An emergency is a situation that causes an immediate risk to the property, health, or lives of civilians and can assume a variety of forms such as traffic accidents, fires, personal medical emergencies, terrorist attacks, robberies, natural disasters, etc. Emergency response services (ERSs) such as police, fire, and medical services play crucial roles in all communities and can minimize the adverse effects of emergency incidents by decreasing the response time. Response time is not only related to the dispatching system, but also has a very close relationship to the coverage of the whole network by emergency vehicles.

The goal of this dissertation is to develop a model for an Emergency Management System. This model will dynamically relocate the emergency vehicles to provide better coverage for the whole system. Also, when an emergency happens in the system the model will consider dispatching and relocation problem simultaneously. In addition, it will provide real-time route guidance for emergency vehicles. In summary, this model will consider three problems simultaneously: area coverage, vehicle deployment, and vehicle routing.

This model is event-based and will be solved whenever there is an event in the system. These events can be: occurrence of an emergency, change in the status of vehicles, change in the traffic data, and change in the likelihood of an emergency happening in the demand nodes.

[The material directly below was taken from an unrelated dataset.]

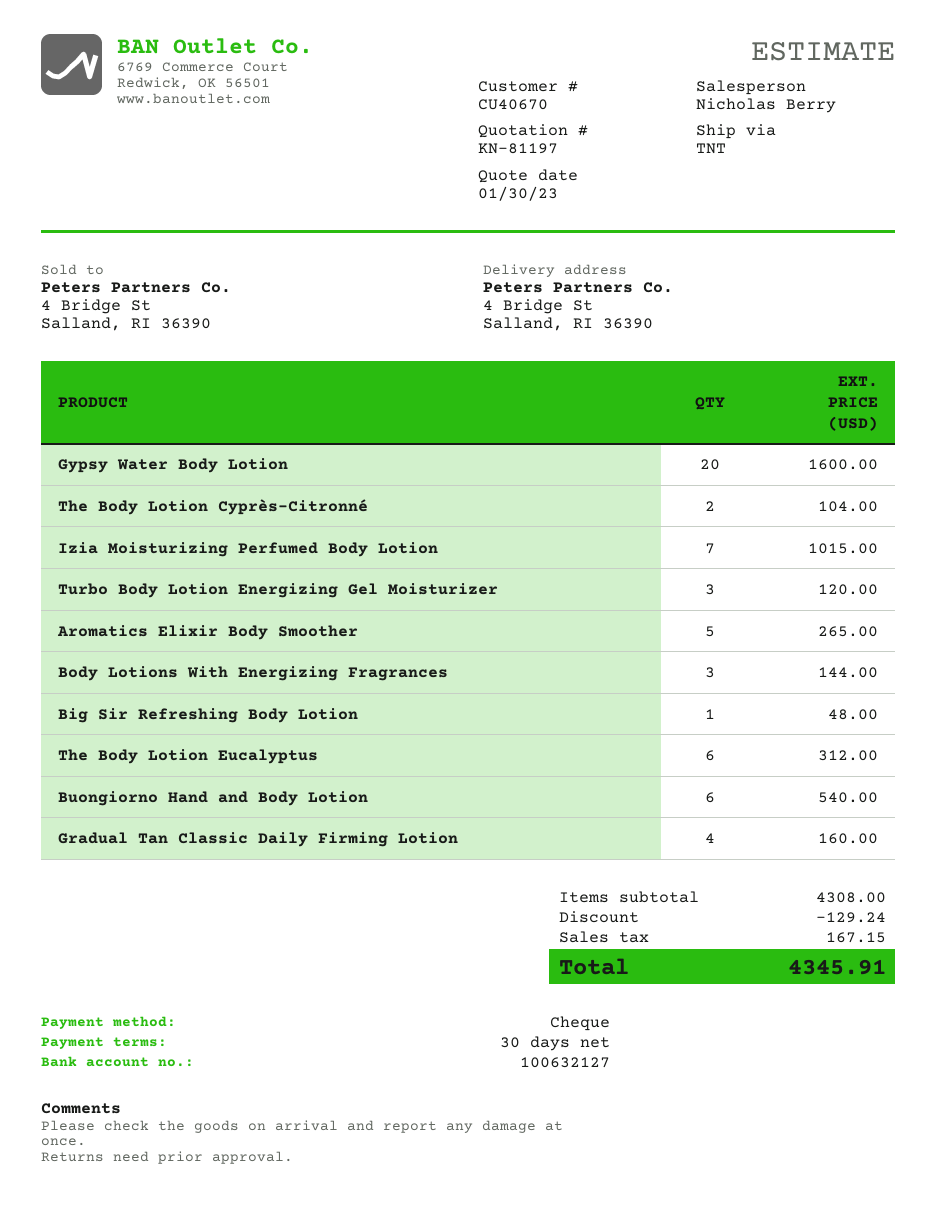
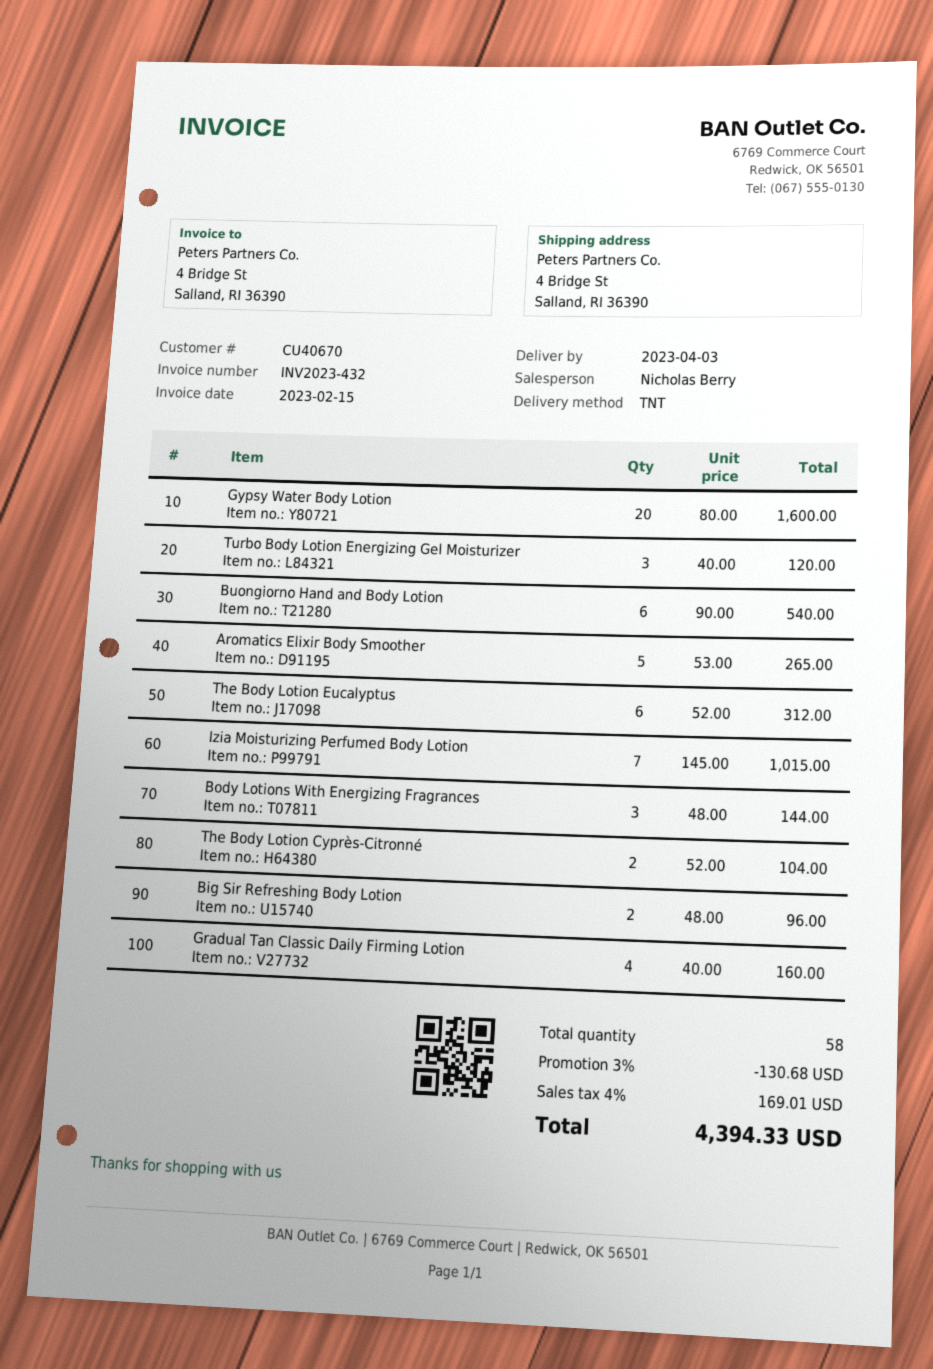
Big Sir Refreshing Body Lotion: 1 for 48.00 -> 2 for 96.00
discount: 129.24 -> 130.68
tax: 167.15 -> 169.01
total: 4345.91 -> 4394.33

Three categories of emergency vehicle types are considered in the system: police cars, ambulances, and fire vehicles. The police department is assumed to have a homogeneous fleet, but ambulances and fire vehicles are heterogeneous. Advanced Life Support (ALS) and Basic Life Support (BLS) ambulances are considered, along with Fire Engines, Fire Trucks, and Fire Quints in the fire vehicle category.

This research attempts to provide double coverage for demand nodes by non-homogenous fleet while increasing the equity of coverage of different demand nodes. Also, the model is capable of considering the partial coverage in the heterogeneous vehicle categories. Two kinds of demand nodes are considered, ordinary nodes and critical nodes. Node demands may vary over time, so the model is capable of relocating the emergency fleet to cover the points with highest demand. In addition, an attempt is made to maintain work load balance between different vehicles in the system. Real-world issues, such as the fact that vehicles prefer to stay at their home stations instead of being relocated to other stations and should be back at their home depots at the end of the work shift, are taken into account.

This is a unique and complex model; so far, no study in the literature has addressed these problems sufficiently. A mathematical formulation is developed for the proposed model, and numerical examples are designed to demonstrate its capabilities. Xpress 7.1 is used to run this model on the numerical examples. Commercial software like Xpress can be used to solve the proposed model on small-size problems, but for large-size and real-world problems, an appropriate heuristic is needed. A heuristic method that can find good solutions in reasonable time for this problem is developed and tested on several cases. Also, the model is applied to a real-world case study to test its performance. To investigate the model's behavior on a real-world problem, a very sophisticated simulation model that can see most of the details in the system has been developed and the real case study data has been used to calibrate the model. The results show that the proposed model is performing very well and efficient and it can greatly improve the performance of emergency management centers.